ASSIGNMENT: For each line in the records that contains "block", make a copy.

Web page edit records:

Segment Open

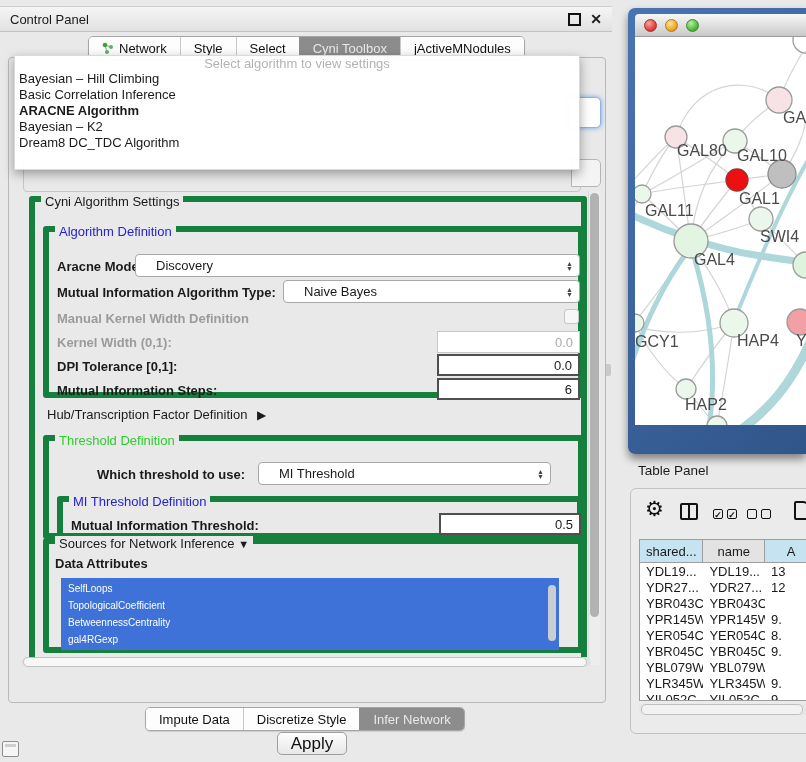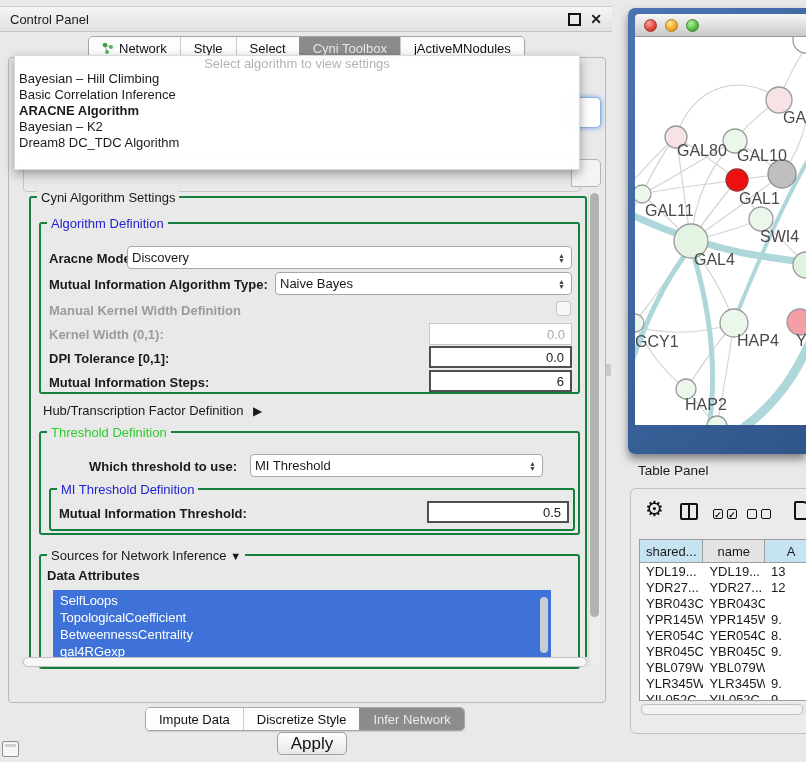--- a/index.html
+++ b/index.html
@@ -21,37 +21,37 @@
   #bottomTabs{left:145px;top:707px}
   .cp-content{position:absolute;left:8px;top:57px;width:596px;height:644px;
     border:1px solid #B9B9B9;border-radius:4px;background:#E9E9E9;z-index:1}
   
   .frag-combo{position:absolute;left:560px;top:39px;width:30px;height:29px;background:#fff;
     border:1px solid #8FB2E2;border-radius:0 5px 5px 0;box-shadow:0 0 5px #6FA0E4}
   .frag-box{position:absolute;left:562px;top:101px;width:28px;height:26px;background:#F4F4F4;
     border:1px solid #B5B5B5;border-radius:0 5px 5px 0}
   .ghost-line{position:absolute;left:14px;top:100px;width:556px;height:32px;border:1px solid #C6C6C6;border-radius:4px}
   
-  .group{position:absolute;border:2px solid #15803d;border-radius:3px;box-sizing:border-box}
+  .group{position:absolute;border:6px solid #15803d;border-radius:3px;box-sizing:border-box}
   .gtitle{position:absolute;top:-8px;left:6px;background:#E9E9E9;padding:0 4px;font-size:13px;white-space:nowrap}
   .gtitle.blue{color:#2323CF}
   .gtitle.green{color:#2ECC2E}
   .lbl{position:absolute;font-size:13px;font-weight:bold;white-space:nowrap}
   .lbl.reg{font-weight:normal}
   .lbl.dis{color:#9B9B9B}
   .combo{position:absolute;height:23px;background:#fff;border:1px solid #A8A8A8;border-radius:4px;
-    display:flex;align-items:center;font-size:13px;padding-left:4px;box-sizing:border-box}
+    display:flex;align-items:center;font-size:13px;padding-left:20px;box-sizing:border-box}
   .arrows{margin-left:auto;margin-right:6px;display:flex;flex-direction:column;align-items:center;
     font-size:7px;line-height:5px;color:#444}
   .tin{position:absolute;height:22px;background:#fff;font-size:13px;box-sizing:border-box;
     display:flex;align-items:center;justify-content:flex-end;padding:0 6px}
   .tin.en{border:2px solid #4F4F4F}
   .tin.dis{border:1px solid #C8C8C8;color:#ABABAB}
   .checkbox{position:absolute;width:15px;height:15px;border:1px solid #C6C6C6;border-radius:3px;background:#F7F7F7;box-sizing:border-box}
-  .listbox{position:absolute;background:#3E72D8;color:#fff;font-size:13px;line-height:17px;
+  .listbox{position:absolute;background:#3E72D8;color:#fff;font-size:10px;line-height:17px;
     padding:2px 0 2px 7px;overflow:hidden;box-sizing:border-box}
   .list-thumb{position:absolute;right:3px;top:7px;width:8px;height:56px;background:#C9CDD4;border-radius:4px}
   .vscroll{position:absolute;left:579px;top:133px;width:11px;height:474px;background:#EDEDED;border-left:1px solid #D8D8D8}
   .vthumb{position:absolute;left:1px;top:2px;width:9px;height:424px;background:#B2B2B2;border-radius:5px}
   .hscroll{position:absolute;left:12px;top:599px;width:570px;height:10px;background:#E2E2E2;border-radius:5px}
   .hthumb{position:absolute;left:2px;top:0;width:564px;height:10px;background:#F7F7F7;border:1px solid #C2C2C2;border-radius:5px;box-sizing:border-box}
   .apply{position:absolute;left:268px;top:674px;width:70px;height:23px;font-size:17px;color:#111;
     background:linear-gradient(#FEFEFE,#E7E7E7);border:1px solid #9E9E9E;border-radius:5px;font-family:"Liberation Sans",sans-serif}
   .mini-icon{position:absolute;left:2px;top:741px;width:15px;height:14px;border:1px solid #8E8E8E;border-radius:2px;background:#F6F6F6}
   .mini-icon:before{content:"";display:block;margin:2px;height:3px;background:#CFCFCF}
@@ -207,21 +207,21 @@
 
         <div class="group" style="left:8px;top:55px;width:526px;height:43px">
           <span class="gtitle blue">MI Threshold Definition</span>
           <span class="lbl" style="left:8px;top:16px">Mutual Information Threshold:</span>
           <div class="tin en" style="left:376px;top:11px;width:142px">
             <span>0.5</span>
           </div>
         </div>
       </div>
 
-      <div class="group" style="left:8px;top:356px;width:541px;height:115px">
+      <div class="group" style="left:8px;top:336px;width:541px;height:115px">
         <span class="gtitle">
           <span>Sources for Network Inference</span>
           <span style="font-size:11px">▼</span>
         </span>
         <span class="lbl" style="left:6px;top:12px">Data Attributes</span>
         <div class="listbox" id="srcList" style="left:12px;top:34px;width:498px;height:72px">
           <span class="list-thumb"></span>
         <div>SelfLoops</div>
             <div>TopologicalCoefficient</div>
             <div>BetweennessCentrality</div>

Segment Closed
Segment Open

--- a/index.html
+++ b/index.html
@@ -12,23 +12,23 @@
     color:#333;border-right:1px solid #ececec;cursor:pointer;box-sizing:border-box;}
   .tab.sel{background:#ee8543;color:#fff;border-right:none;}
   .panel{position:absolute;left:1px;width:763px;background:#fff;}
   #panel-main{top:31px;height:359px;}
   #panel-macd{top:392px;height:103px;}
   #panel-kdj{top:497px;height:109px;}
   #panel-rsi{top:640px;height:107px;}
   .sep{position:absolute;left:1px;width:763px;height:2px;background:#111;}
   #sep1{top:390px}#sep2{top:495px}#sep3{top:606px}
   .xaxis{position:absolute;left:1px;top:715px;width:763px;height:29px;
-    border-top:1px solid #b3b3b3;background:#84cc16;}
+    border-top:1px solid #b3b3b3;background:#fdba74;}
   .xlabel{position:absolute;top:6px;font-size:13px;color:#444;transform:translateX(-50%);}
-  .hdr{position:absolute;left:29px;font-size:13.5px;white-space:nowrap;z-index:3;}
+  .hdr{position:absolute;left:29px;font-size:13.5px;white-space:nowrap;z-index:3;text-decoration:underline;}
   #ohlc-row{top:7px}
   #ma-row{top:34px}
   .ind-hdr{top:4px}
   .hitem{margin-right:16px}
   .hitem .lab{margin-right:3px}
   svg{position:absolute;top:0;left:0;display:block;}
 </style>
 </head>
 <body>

Segment Closed

EXERCISE RESULT:
   .mini-icon:before{content:"";display:block;margin:2px;height:3px;background:#CFCFCF}
   svg{position:absolute;top:0;left:0;display:block;}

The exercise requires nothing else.